**Problem description:** Return every line below exactly, leaving nothing out.

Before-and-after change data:
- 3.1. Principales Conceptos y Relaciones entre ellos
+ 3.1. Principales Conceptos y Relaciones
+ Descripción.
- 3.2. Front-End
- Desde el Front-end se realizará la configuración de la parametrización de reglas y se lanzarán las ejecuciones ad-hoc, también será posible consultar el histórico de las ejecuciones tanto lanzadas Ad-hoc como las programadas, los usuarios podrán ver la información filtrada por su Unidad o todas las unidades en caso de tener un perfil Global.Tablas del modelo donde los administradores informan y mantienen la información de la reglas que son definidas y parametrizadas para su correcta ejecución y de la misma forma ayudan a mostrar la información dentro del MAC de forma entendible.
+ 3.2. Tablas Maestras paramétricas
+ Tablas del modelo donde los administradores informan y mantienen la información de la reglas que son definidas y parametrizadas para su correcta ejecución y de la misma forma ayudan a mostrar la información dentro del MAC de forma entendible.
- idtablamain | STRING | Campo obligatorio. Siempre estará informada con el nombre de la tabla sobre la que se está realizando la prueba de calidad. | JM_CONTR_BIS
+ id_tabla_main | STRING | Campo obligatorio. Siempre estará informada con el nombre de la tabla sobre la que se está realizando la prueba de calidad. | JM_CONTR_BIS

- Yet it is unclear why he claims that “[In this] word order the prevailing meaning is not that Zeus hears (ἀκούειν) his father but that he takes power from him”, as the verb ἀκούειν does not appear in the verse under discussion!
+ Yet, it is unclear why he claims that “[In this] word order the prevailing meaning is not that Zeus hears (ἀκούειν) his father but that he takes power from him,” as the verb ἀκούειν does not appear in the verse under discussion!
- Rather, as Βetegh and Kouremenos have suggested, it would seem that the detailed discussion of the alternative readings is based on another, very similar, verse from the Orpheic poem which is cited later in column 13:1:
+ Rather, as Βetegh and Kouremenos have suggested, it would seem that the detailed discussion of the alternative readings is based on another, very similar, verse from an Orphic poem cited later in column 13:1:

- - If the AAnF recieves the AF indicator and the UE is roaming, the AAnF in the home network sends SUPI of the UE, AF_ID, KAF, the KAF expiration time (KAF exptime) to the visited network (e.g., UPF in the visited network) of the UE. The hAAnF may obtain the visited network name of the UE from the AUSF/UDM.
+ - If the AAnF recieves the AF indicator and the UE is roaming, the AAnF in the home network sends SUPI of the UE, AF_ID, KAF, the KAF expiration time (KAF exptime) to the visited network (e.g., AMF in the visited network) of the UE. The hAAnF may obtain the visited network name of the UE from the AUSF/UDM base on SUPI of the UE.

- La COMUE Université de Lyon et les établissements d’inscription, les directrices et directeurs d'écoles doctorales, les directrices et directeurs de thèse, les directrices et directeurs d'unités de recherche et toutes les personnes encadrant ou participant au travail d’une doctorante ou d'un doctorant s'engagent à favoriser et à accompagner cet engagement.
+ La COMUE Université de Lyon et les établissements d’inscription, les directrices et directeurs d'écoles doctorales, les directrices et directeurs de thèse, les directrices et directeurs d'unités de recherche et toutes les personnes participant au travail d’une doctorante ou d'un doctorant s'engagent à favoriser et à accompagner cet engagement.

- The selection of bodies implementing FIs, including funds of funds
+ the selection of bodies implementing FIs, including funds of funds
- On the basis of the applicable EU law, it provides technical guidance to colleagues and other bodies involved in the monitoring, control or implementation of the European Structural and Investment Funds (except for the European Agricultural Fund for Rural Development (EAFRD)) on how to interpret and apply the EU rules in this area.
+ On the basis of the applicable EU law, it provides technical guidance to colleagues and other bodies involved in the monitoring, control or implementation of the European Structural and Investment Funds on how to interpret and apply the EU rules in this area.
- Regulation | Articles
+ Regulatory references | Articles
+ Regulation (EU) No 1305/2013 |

**Solution:**
- 3.1. Principales Conceptos y Relaciones entre ellos
+ 3.1. Principales Conceptos y Relaciones
+ Descripción.
- 3.2. Front-End
- Desde el Front-end se realizará la configuración de la parametrización de reglas y se lanzarán las ejecuciones ad-hoc, también será posible consultar el histórico de las ejecuciones tanto lanzadas Ad-hoc como las programadas, los usuarios podrán ver la información filtrada por su Unidad o todas las unidades en caso de tener un perfil Global.Tablas del modelo donde los administradores informan y mantienen la información de la reglas que son definidas y parametrizadas para su correcta ejecución y de la misma forma ayudan a mostrar la información dentro del MAC de forma entendible.
+ 3.2. Tablas Maestras paramétricas
+ Tablas del modelo donde los administradores informan y mantienen la información de la reglas que son definidas y parametrizadas para su correcta ejecución y de la misma forma ayudan a mostrar la información dentro del MAC de forma entendible.
- idtablamain | STRING | Campo obligatorio. Siempre estará informada con el nombre de la tabla sobre la que se está realizando la prueba de calidad. | JM_CONTR_BIS
+ id_tabla_main | STRING | Campo obligatorio. Siempre estará informada con el nombre de la tabla sobre la que se está realizando la prueba de calidad. | JM_CONTR_BIS

- Yet it is unclear why he claims that “[In this] word order the prevailing meaning is not that Zeus hears (ἀκούειν) his father but that he takes power from him”, as the verb ἀκούειν does not appear in the verse under discussion!
+ Yet, it is unclear why he claims that “[In this] word order the prevailing meaning is not that Zeus hears (ἀκούειν) his father but that he takes power from him,” as the verb ἀκούειν does not appear in the verse under discussion!
- Rather, as Βetegh and Kouremenos have suggested, it would seem that the detailed discussion of the alternative readings is based on another, very similar, verse from the Orpheic poem which is cited later in column 13:1:
+ Rather, as Βetegh and Kouremenos have suggested, it would seem that the detailed discussion of the alternative readings is based on another, very similar, verse from an Orphic poem cited later in column 13:1:

- - If the AAnF recieves the AF indicator and the UE is roaming, the AAnF in the home network sends SUPI of the UE, AF_ID, KAF, the KAF expiration time (KAF exptime) to the visited network (e.g., UPF in the visited network) of the UE. The hAAnF may obtain the visited network name of the UE from the AUSF/UDM.
+ - If the AAnF recieves the AF indicator and the UE is roaming, the AAnF in the home network sends SUPI of the UE, AF_ID, KAF, the KAF expiration time (KAF exptime) to the visited network (e.g., AMF in the visited network) of the UE. The hAAnF may obtain the visited network name of the UE from the AUSF/UDM base on SUPI of the UE.

- La COMUE Université de Lyon et les établissements d’inscription, les directrices et directeurs d'écoles doctorales, les directrices et directeurs de thèse, les directrices et directeurs d'unités de recherche et toutes les personnes encadrant ou participant au travail d’une doctorante ou d'un doctorant s'engagent à favoriser et à accompagner cet engagement.
+ La COMUE Université de Lyon et les établissements d’inscription, les directrices et directeurs d'écoles doctorales, les directrices et directeurs de thèse, les directrices et directeurs d'unités de recherche et toutes les personnes participant au travail d’une doctorante ou d'un doctorant s'engagent à favoriser et à accompagner cet engagement.

- The selection of bodies implementing FIs, including funds of funds
+ the selection of bodies implementing FIs, including funds of funds
- On the basis of the applicable EU law, it provides technical guidance to colleagues and other bodies involved in the monitoring, control or implementation of the European Structural and Investment Funds (except for the European Agricultural Fund for Rural Development (EAFRD)) on how to interpret and apply the EU rules in this area.
+ On the basis of the applicable EU law, it provides technical guidance to colleagues and other bodies involved in the monitoring, control or implementation of the European Structural and Investment Funds on how to interpret and apply the EU rules in this area.
- Regulation | Articles
+ Regulatory references | Articles
+ Regulation (EU) No 1305/2013 |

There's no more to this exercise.